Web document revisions
++++++++++++++++++++

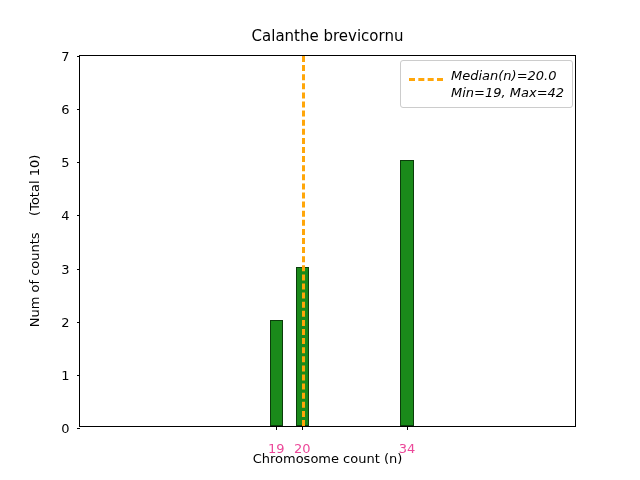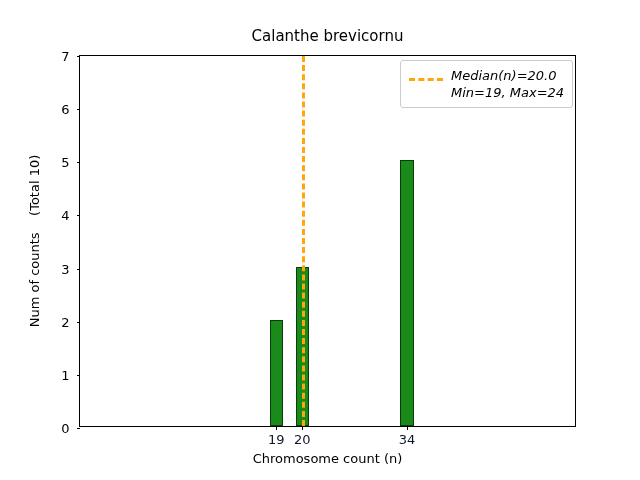--- a/index.html
+++ b/index.html
@@ -237,7 +237,7 @@
     <span id="legend-swatch"></span>
     <div id="legend-text">
       <div>Median(n)=20.0</div>
-      <div>Min=19, Max=24</div>
+      <div>Min=19, Max=42</div>
     </div>
   </div>
 

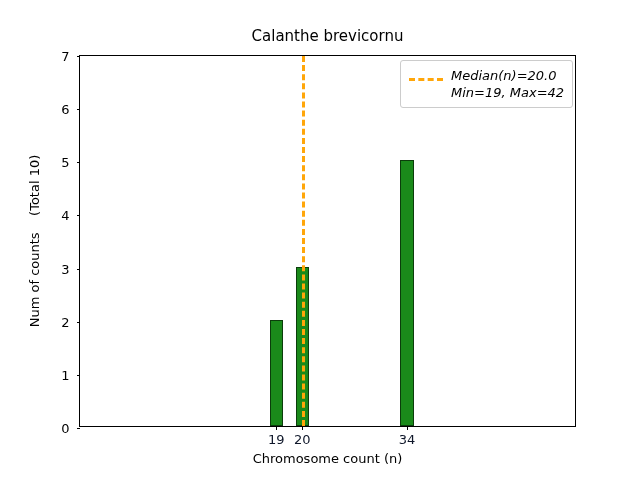--- a/index.html
+++ b/index.html
@@ -103,12 +103,12 @@
   .xtick-label {
     position: absolute;
     top: 100%;
-    margin-top: 6px;
+    margin-top: 15px;
     transform: translateX(-50%);
     font-size: 13px;
     line-height: 15px;
     white-space: nowrap;
-    color: #0f172a;
+    color: #ec4899;
   }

++++++++++++++++++++

* **TASK GOAL**: All records should be output exactly, with the pictures left out.

* **TASK SOLUTION**:
--- a/index.html
+++ b/index.html
@@ -237,7 +237,7 @@
     <span id="legend-swatch"></span>
     <div id="legend-text">
       <div>Median(n)=20.0</div>
-      <div>Min=19, Max=24</div>
+      <div>Min=19, Max=42</div>
     </div>
   </div>
 

--- a/index.html
+++ b/index.html
@@ -103,12 +103,12 @@
   .xtick-label {
     position: absolute;
     top: 100%;
-    margin-top: 6px;
+    margin-top: 15px;
     transform: translateX(-50%);
     font-size: 13px;
     line-height: 15px;
     white-space: nowrap;
-    color: #0f172a;
+    color: #ec4899;
   }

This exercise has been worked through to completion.